Revision tracking records:
*****

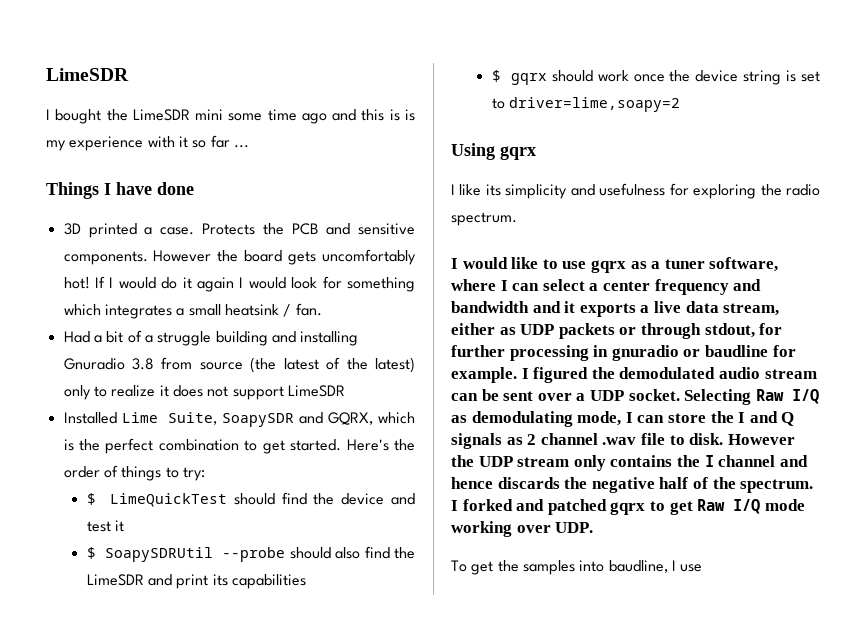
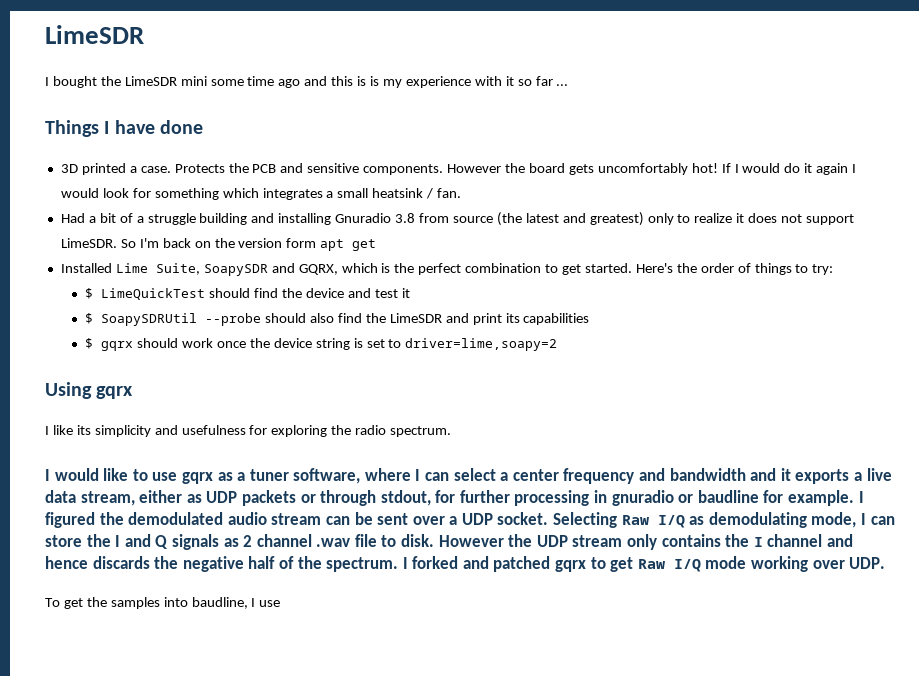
- Had a bit of a struggle building and installing Gnuradio 3.8 from source (the latest of the latest) only to realize it does not support LimeSDR
+ Had a bit of a struggle building and installing Gnuradio 3.8 from source (the latest and greatest) only to realize it does not support LimeSDR. So I'm back on the version form apt get

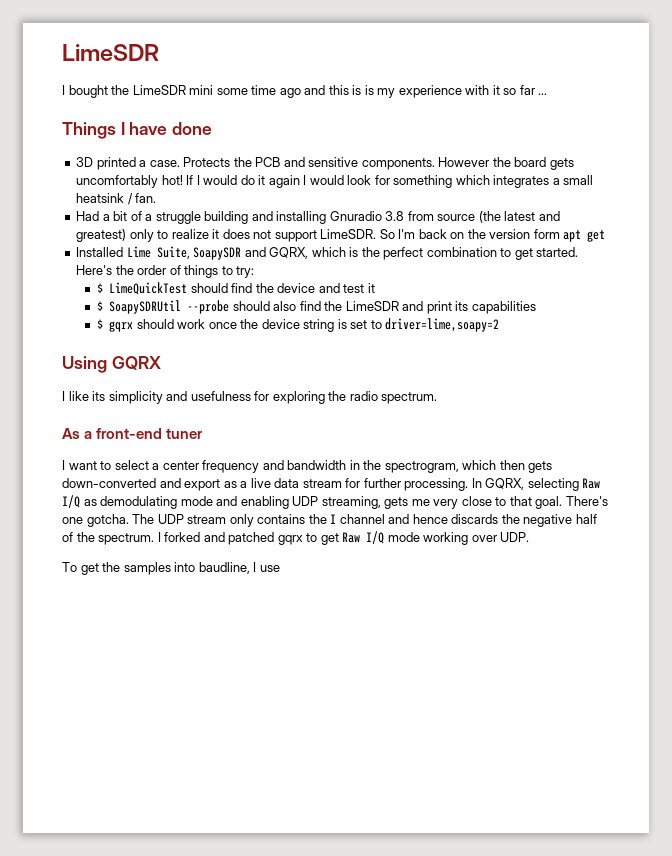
- Using gqrx
+ Using GQRX
- I would like to use gqrx as a tuner software, where I can select a center frequency and bandwidth and it exports a live data stream, either as UDP packets or through stdout, for further processing in gnuradio or baudline for example. I figured the demodulated audio stream can be sent over a UDP socket. Selecting Raw I/Q as demodulating mode, I can store the I and Q signals as 2 channel .wav file to disk. However the UDP stream only contains the I channel and hence discards the negative half of the spectrum.
+ As a front-end tuner
+ I want to select a center frequency and bandwidth in the spectrogram, which then gets down-converted and export as a live data stream for further processing. In GQRX, selecting Raw I/Q as demodulating mode and enabling UDP streaming, gets me very close to that goal. There's one gotcha. The UDP stream only contains the I channel and hence discards the negative half of the spectrum.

*****

- Task statement:
All lines above must be repeated exactly, and the pictures must be omitted.

- Exercise output:
- Had a bit of a struggle building and installing Gnuradio 3.8 from source (the latest of the latest) only to realize it does not support LimeSDR
+ Had a bit of a struggle building and installing Gnuradio 3.8 from source (the latest and greatest) only to realize it does not support LimeSDR. So I'm back on the version form apt get

- Using gqrx
+ Using GQRX
- I would like to use gqrx as a tuner software, where I can select a center frequency and bandwidth and it exports a live data stream, either as UDP packets or through stdout, for further processing in gnuradio or baudline for example. I figured the demodulated audio stream can be sent over a UDP socket. Selecting Raw I/Q as demodulating mode, I can store the I and Q signals as 2 channel .wav file to disk. However the UDP stream only contains the I channel and hence discards the negative half of the spectrum.
+ As a front-end tuner
+ I want to select a center frequency and bandwidth in the spectrogram, which then gets down-converted and export as a live data stream for further processing. In GQRX, selecting Raw I/Q as demodulating mode and enabling UDP streaming, gets me very close to that goal. There's one gotcha. The UDP stream only contains the I channel and hence discards the negative half of the spectrum.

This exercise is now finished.